What you need to do:
With the pictures left out, write out the records verbatim.

Change detection data:
====
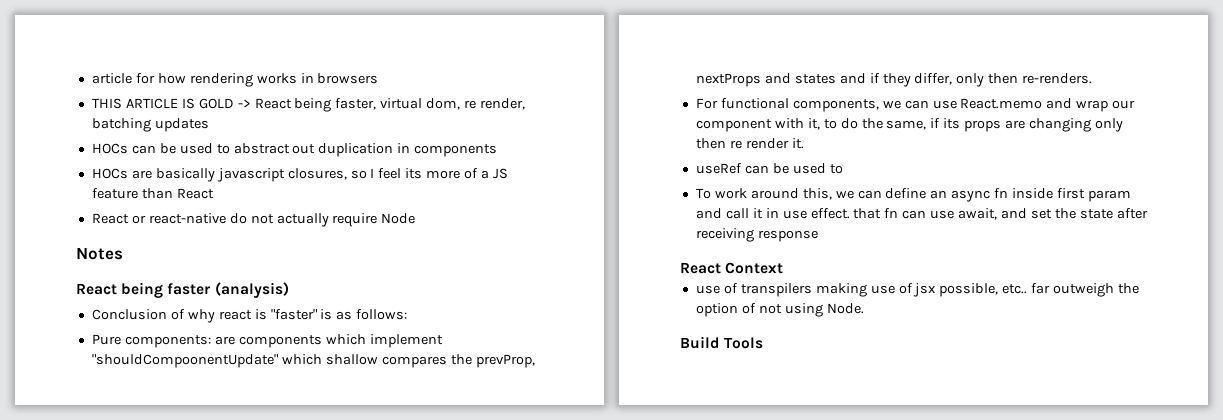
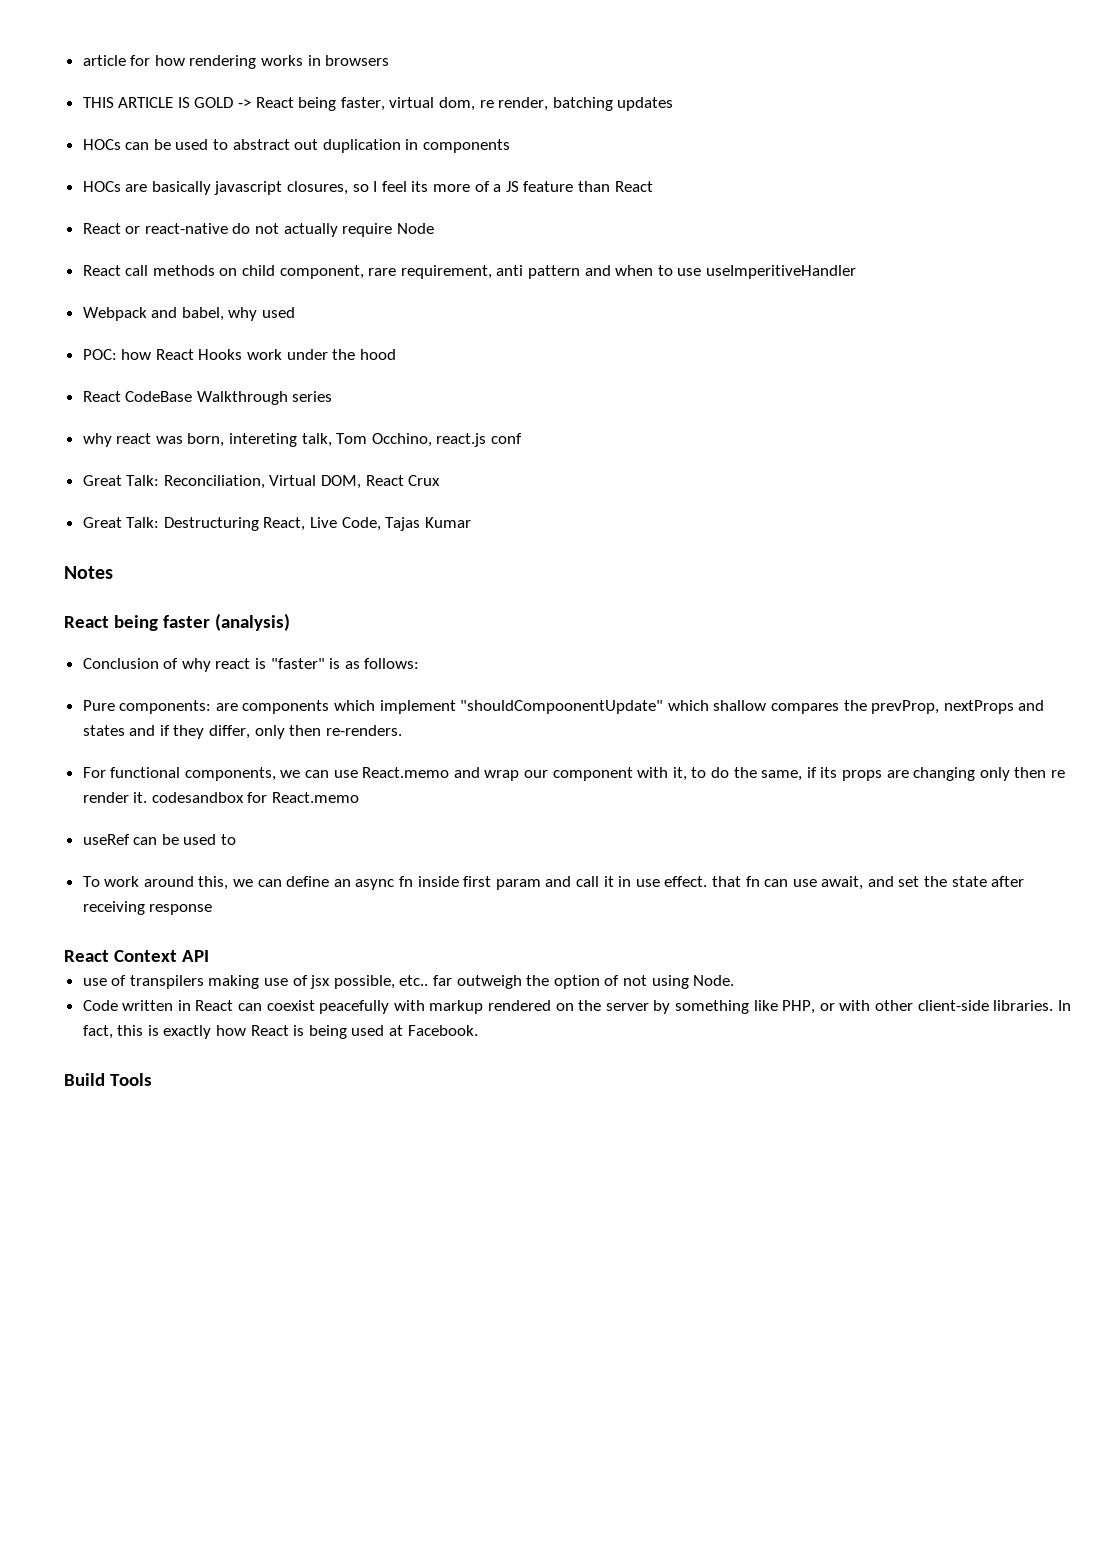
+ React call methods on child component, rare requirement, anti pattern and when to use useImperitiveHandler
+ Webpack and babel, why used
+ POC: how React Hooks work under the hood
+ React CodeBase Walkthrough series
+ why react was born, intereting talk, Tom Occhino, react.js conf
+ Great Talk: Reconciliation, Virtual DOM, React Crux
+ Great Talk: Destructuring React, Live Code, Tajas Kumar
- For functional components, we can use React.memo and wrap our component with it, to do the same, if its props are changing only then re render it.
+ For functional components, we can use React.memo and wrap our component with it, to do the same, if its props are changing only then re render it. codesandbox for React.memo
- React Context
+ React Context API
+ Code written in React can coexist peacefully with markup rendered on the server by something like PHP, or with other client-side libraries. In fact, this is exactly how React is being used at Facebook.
====
Task output:
+ React call methods on child component, rare requirement, anti pattern and when to use useImperitiveHandler
+ Webpack and babel, why used
+ POC: how React Hooks work under the hood
+ React CodeBase Walkthrough series
+ why react was born, intereting talk, Tom Occhino, react.js conf
+ Great Talk: Reconciliation, Virtual DOM, React Crux
+ Great Talk: Destructuring React, Live Code, Tajas Kumar
- For functional components, we can use React.memo and wrap our component with it, to do the same, if its props are changing only then re render it.
+ For functional components, we can use React.memo and wrap our component with it, to do the same, if its props are changing only then re render it. codesandbox for React.memo
- React Context
+ React Context API
+ Code written in React can coexist peacefully with markup rendered on the server by something like PHP, or with other client-side libraries. In fact, this is exactly how React is being used at Facebook.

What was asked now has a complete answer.